_PROBLEM TO SOLVE:_ A single figure is wanted: the count of lines below containing the string "none".

_EXERCISE INPUT:_
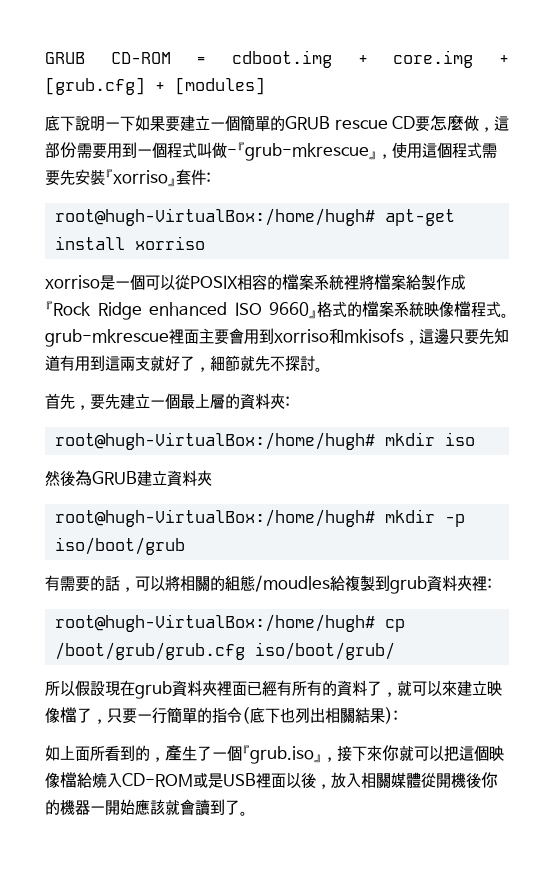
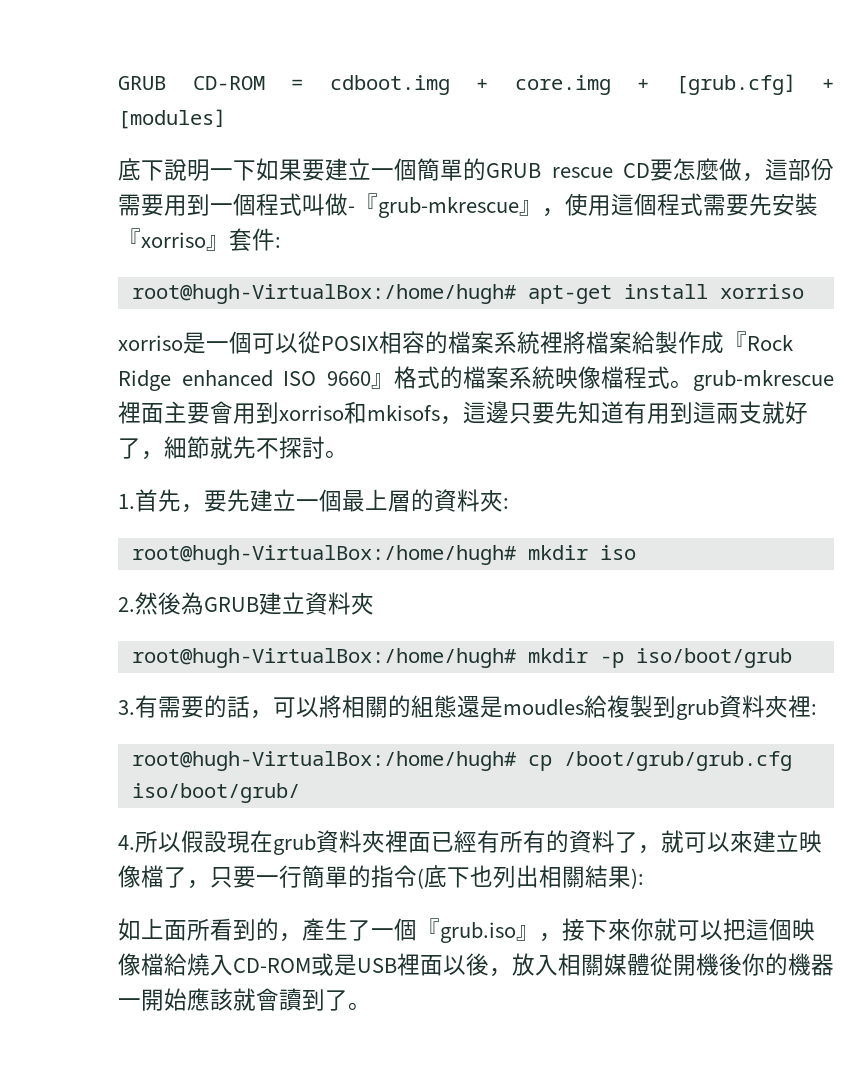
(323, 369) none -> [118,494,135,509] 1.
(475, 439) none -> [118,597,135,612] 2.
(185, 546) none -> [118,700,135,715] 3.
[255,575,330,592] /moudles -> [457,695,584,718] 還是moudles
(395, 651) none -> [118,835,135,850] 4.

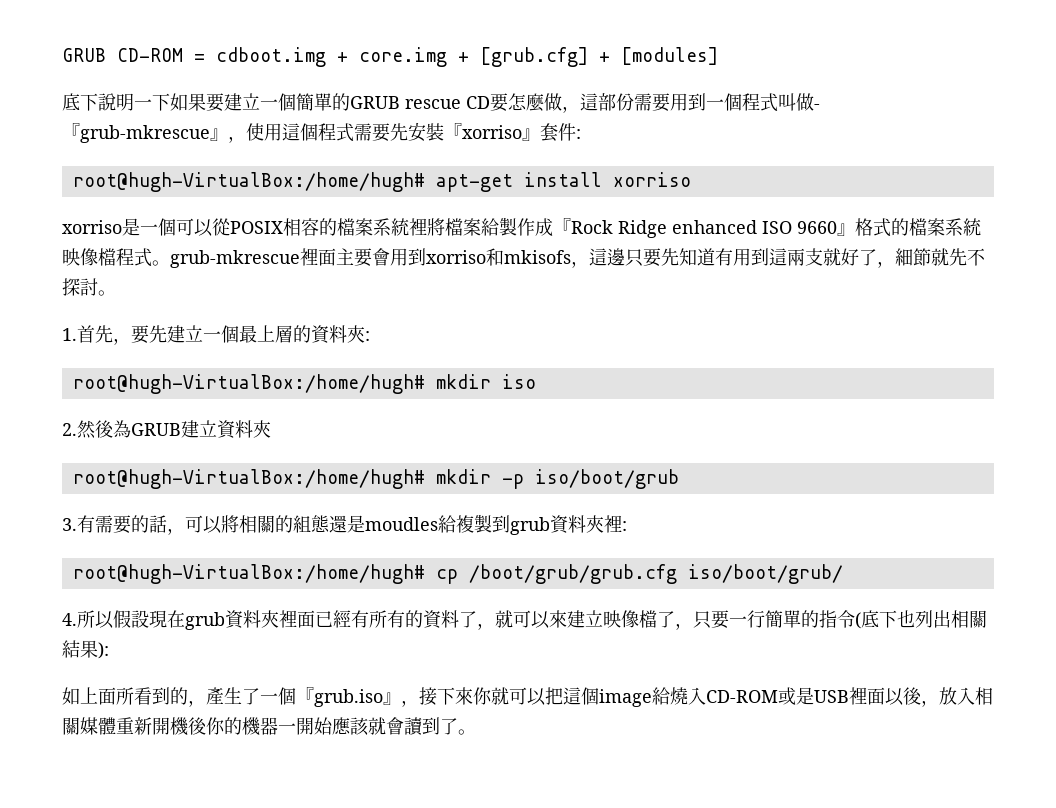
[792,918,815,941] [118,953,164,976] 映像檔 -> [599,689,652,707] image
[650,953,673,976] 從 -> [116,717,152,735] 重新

_EXERCISE SOLUTION:_ 4